Using Scala 3 with Spark

Using Scala 3 with Spark

Apache Spark is a hugely popular data engineering tool that accounts for a large segment of the Scala community. Every Spark release is tied to a specific Scala version, so a large subset of Scala users have little control over the Scala version they use because it is dictated by Spark.

Scala 2.13 was released in June 2019, but it took more than two years and a huge effort by the Spark maintainers for the first Scala 2.13-compatible Spark release (Spark 3.2.0) to arrive. While developers appreciated how much work went into upgrading Spark to Scala 2.13, it was still a little frustrating to be stuck on an older version of Scala for so long.

If it took two years for Spark to upgrade from Scala 2.12 to 2.13, you might be wondering how long it will take for a Scala 3 version of Spark to arrive. The answer is: it doesn’t matter! We can already use Scala 3 to build Spark applications thanks to the compatibility between Scala 2.13 and Scala 3.

In the remainder of this post, I’d like to demonstrate how to build a Scala 3 application that runs on a Spark 3.2.0 cluster. I’ll start with a small hello-world app, then demonstrate a more realistic app that exercises more of Spark’s features. My hope is that this will dispel some myths and reassure people that putting a Scala 3 Spark app into production is a reasonable thing to do.

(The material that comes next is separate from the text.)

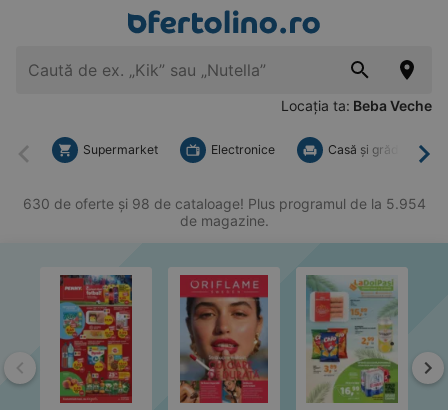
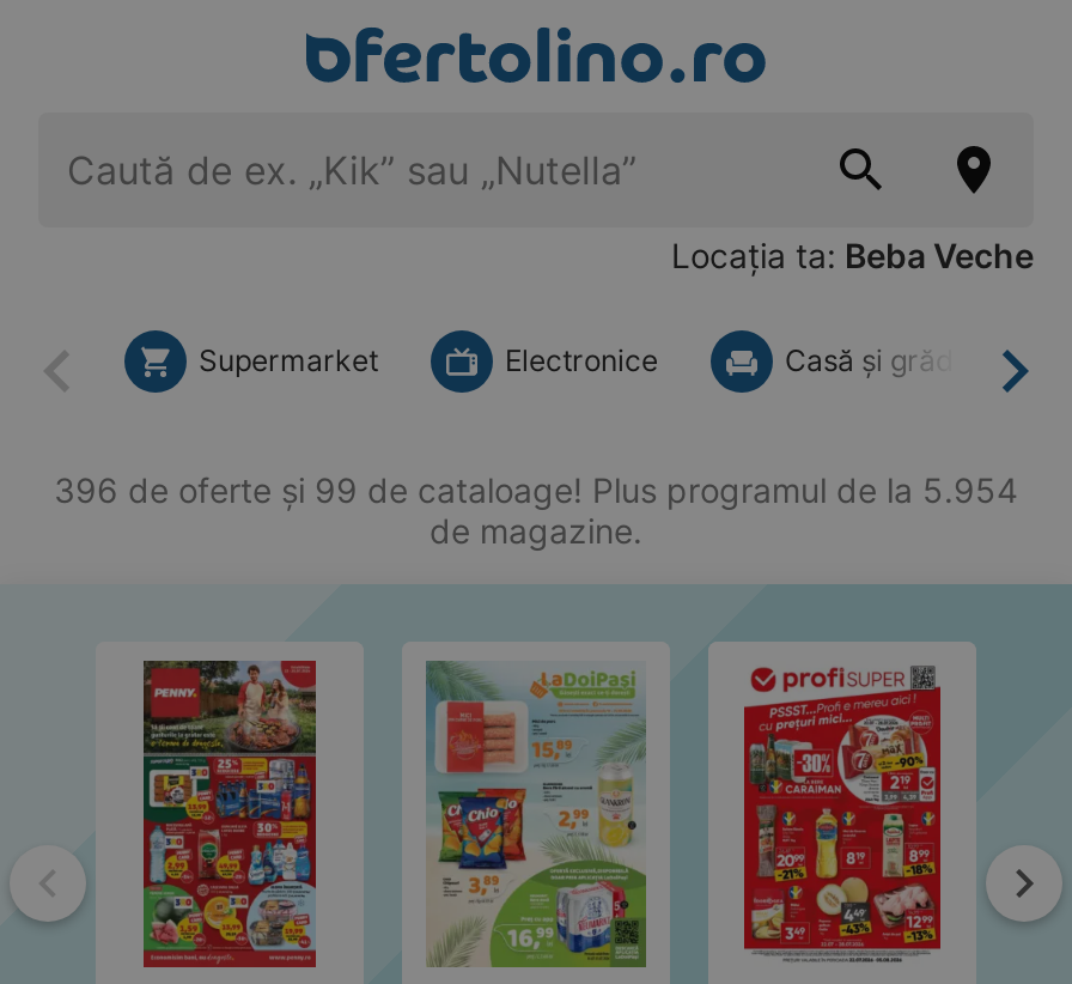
[22,195,426,212] 630 de oferte și 98 de cataloage! Plus programul de la 5.954 -> [54,470,1018,510] 396 de oferte și 99 de cataloage! Plus programul de la 5.954
[59,274,133,399] [image] -> [141,658,318,960] [image]
[178,274,270,404] [image] -> [424,658,648,970] [image]
[305,274,399,404] [image] -> [732,661,952,967] [image]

All the code and scripts for this post are available on GitHub.

Hello, World!

Without further ado, let’s write a Spark app in Scala 3.

sbt configuration

We’ll start with the sbt configuration. The build.sbt file is very short, but requires a little explanation:

scalaVersion := "3.1.1"

libraryDependencies ++= Seq(
  ("org.apache.spark" %% "spark-sql" % "3.2.0" % "provided").cross(CrossVersion.for3Use2_13)
)

// include the 'provided' Spark dependency on the classpath for `sbt run`
Compile / run := Defaults.runTask(Compile / fullClasspath, Compile / run / mainClass, Compile / run / runner).evaluated
  • We set the Scala version to 3.1.1, the latest Scala release at the time of writing. Woohoo, Scala 3! That means we can use the new hipster syntax and get our hands on shiny new features like enums, extension methods, and opaque types.

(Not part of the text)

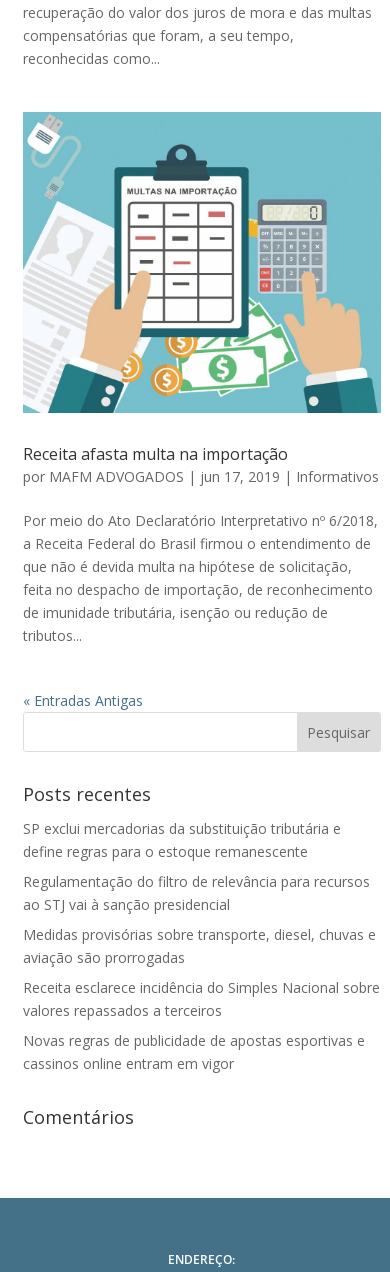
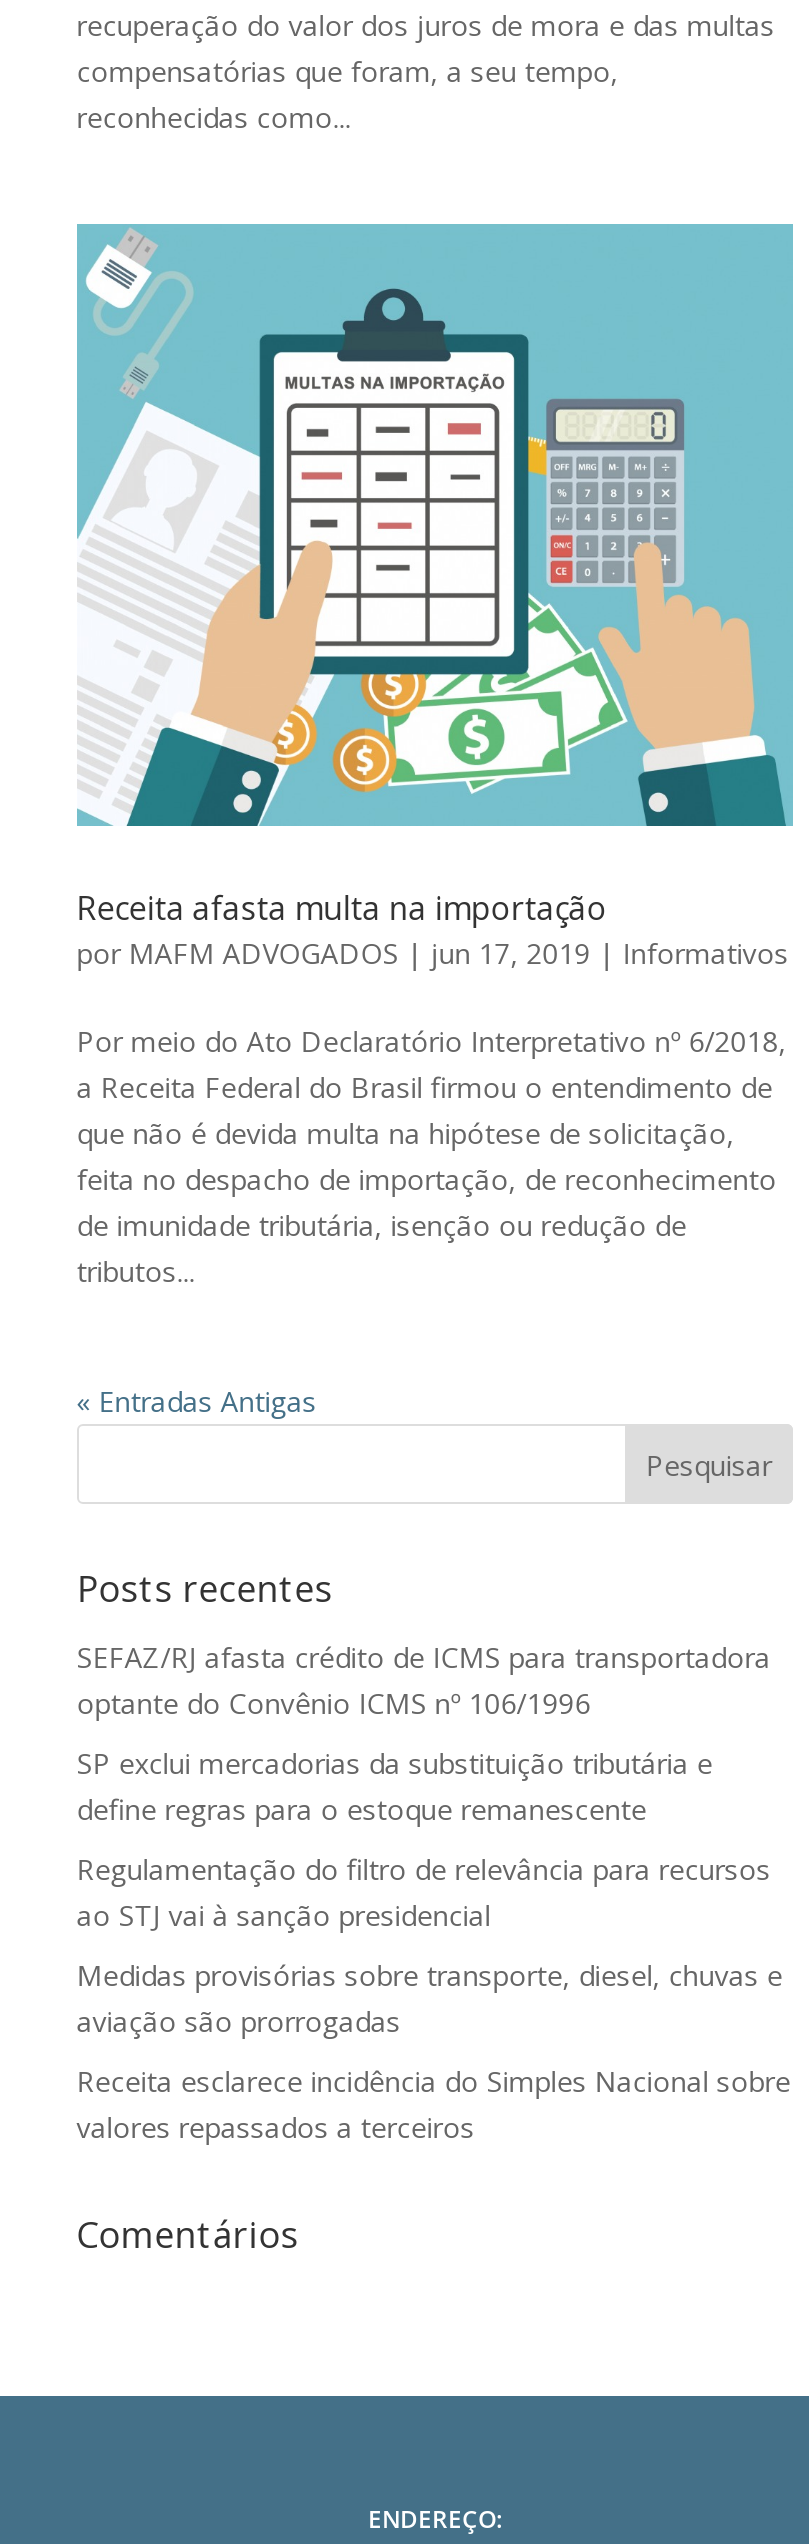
none -> [77,1638,771,1722] SEFAZ/RJ afasta crédito de ICMS para transportadora | optante do Convênio ICMS nº 106/1996
moved [23,819,380,1020] -> [77,1744,791,2146]: SP exclui mercadorias da substituição tributária e | define regras para o estoque remanescente | Regulamentação do filtro de relevância para recursos | ao STJ vai à sanção presidencial | Medidas provisórias sobre transporte, diesel, chuvas e | aviação são prorrogadas | Receita esclarece incidência do Simples Nacional sobre | valores repassados a terceiros
[23,1031,365,1073] Novas regras de publicidade de apostas esportivas e | cassinos online entram em vigor -> none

  • We add a dependency on spark-sql v3.2.0 so we can use the Spark API in our code
    • We mark it as provided because we are going to package our app as an uber-jar for deployment to a Spark cluster. We don’t want to include the Spark API in our deployment package because it’s provided by the Spark runtime.
    • Because there is no Scala 3 version of spark-sql available, we use CrossVersion.for3Use2_13 to tell sbt we want the Scala 2.13 version of this library
  • Finally, we add a one-line incantation to tell sbt to add all “provided” dependencies to the classpath when we execute the run task. Exercising our code using sbt run will give us a much faster testing cycle than repackaging the app and deploying it to a Spark cluster after every change.

A warning about dependencies

While Scala 3 and 2.13 can magically interoperate, there is one restriction worth being aware of: if you accidentally end up with both the _2.13 and _3 versions of a given library on your classpath, you’re headed directly to Dependency Hell. In fact, sbt will detect this case during dependency resolution and fail loudly to save you from yourself.

This doesn’t matter for our hello-world app, as we have no dependencies other than spark-sql, but a real Spark job is likely to have dependencies on other libraries. Every time you add a dependency, you’ll need to check its graph of transitive dependencies and use CrossVersion.for3Use2_13 where necessary.

Luckily, Spark has only a handful of Scala dependencies:

  • com.fasterxml.jackson.module::jackson-module-scala
  • com.twitter::chill
  • org.json4s::json4s-jackson
  • org.scala-lang.modules::scala-parallel-collections
  • org.scala-lang.modules::scala-parser-combinators
  • org.scala-lang.modules::scala-xml

Code

Our hello-world is just a few lines of Scala:

// src/main/scala/helloworld/HelloWorld.scala
package helloworld

import org.apache.spark.sql.SparkSession

object HelloWorld:

  @main def run =
    val spark = SparkSession.builder
      .appName("HelloWorld")
      .master(sys.env.getOrElse("SPARK_MASTER_URL", "local[*]"))
      .getOrCreate()           // 1
    import spark.implicits._   // 2

    val df = List("hello", "world").toDF  // 3
    df.show()                             // 4

    spark.stop

If you’re familiar with Spark, there should be no surprises here:

  1. Create a Spark session, running it on a local standalone Spark cluster by default.
  2. Import some implicits so we can call .toDF in step 3.
  3. Create a one-column DataFrame with two rows.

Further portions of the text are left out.